Bagi Mukmin sejati bahwa ibadah haji, qurban, dan inadah-ibadah lainnya harus menjadikan
dirinya semakin dekat dengan Allah dan berbuat kebaikan bagi sesama dalam jalinan
habluminallah dan habluminannas yang harmonis. Jika setiap muslim memiliki relasi
habluminallah dan habluminannas yang baik dan seimbang, maka akan melahirkan
kehidupan yang utama di dunia dan akhirat.
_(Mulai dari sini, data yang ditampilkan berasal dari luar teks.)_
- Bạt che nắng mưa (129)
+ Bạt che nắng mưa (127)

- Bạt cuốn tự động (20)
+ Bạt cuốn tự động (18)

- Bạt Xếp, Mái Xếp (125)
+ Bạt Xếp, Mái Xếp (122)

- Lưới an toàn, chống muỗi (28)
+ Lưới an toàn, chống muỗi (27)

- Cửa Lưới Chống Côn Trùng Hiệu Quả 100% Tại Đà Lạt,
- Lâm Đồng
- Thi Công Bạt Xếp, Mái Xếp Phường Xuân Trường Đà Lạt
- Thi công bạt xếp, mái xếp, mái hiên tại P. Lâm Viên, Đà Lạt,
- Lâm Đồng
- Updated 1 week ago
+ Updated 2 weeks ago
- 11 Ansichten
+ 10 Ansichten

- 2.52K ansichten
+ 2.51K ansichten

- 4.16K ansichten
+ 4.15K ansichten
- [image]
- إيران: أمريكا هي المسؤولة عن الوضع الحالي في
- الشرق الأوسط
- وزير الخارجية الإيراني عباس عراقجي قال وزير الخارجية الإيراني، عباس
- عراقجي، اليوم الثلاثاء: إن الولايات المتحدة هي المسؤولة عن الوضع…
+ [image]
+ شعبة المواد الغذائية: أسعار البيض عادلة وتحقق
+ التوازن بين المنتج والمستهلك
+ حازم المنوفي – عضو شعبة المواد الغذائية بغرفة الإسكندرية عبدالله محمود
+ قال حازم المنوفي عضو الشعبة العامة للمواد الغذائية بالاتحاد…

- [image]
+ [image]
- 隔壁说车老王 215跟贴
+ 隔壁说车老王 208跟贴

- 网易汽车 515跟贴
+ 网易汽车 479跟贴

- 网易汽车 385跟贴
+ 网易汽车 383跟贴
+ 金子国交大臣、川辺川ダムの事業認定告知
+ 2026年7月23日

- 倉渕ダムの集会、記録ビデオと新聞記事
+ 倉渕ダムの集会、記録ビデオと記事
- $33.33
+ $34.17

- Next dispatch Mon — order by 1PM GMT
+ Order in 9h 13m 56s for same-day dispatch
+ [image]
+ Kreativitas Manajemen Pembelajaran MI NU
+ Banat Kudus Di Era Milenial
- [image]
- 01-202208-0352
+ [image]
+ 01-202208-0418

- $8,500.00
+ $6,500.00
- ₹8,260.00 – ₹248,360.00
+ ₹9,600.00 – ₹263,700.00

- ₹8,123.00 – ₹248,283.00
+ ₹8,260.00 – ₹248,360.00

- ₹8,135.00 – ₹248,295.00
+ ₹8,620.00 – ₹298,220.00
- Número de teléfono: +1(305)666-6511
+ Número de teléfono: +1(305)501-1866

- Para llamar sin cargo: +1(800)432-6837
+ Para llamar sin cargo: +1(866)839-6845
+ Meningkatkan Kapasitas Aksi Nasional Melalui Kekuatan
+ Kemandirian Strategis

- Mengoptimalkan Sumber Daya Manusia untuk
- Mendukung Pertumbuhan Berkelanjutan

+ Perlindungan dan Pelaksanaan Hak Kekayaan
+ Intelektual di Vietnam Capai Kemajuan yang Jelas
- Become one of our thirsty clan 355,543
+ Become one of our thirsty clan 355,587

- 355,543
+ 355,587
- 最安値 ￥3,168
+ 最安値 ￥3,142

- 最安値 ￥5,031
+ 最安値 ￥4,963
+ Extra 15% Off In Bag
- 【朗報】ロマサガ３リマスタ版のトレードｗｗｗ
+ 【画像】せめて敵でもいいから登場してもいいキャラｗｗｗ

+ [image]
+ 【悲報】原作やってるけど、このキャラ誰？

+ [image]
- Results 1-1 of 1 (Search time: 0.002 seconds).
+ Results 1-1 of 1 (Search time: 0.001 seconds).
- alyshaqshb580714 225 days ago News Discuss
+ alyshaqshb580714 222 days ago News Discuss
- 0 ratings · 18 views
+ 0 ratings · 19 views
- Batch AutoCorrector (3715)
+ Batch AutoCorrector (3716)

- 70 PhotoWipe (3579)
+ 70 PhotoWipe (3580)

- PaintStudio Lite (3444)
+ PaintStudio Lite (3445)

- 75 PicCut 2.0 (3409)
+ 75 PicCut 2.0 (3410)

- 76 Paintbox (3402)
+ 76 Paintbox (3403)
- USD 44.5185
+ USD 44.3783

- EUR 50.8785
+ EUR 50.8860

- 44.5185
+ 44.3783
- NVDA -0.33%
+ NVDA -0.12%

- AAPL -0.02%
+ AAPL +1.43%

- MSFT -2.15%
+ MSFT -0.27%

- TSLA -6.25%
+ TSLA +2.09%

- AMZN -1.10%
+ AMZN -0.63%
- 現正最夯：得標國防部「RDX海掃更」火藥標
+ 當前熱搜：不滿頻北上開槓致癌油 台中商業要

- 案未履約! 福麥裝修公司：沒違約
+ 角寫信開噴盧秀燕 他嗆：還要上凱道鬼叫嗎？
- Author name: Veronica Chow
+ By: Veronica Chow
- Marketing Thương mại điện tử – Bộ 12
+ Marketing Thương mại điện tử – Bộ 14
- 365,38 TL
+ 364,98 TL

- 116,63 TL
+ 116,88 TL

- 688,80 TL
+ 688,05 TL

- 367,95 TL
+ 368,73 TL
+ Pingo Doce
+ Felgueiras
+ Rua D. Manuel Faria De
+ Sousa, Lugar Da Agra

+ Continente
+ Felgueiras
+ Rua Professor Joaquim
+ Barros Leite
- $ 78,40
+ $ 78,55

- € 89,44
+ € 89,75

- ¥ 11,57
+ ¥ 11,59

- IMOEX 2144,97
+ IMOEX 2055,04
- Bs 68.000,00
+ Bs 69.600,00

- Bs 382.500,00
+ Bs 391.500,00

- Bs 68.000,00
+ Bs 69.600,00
Sebaliknya manakala habluminallah dan
habluminannas tidak terjalin baik, maka terjadi kerusakan dalam kehidupan manusia
umat sebagaimana firman Allah dalam Surah Al-Imran Ayat 112 :

Artinya: “Mereka diliputi kehinaan di mana saja mereka berada, kecuali jika mereka
berpegang kepada tali (agama) Allah dan tali (perjanjian) dengan manusia, dan mereka
kembali mendapat kemurkaan dari Allah dan mereka diliputi kerendahan. Yang demikian itu
karena mereka kafir kepada ayat-ayat Allah dan membunuh para nabi tanpa alasan yang
benar. Yang demikian itu disebabkan mereka durhaka dan melampaui batas” (QS Ali Imran:
112).

‫ هللا أكبر وهلل الحمد‬،‫ هللا أكبر‬،‫ هللا أكبر‬،‫هللا أكبر‬


Ma’asyiral Muslimin Wal Muslimat
Jama’ah Idul adha Rahimakumullah

Di akhir khutbah ini, marilah kita berdo’a, agar shalat Idul Adha, ibadah qurban serta segenap
ibadah kita selaku Muslim melahirkan kehidupan yang khusyuk, baik, dan utama. Saudara-
saudara kita yang tengah menunaikan ibadah haji, diberi kemudahan dan keberkahan oleh
Allah serta menjadi haji yang mabrur.

Saudara-saudara kita di manapun berada, yang ditimpa musibah agar diberi kesabaran dan
anugerah Allah. Agar kehidupan di dunia ini, senantiasa berada di jalan-Nya, beribadah dan
menjalankan tugas ke-khalifahan dalam bimbingan-Nya, serta di akhirat kelak, menjadi
penghuni Jannatun -Na’im dalam ridla dan karunia-Nya. Amin ya Rabb al-‘Alamin.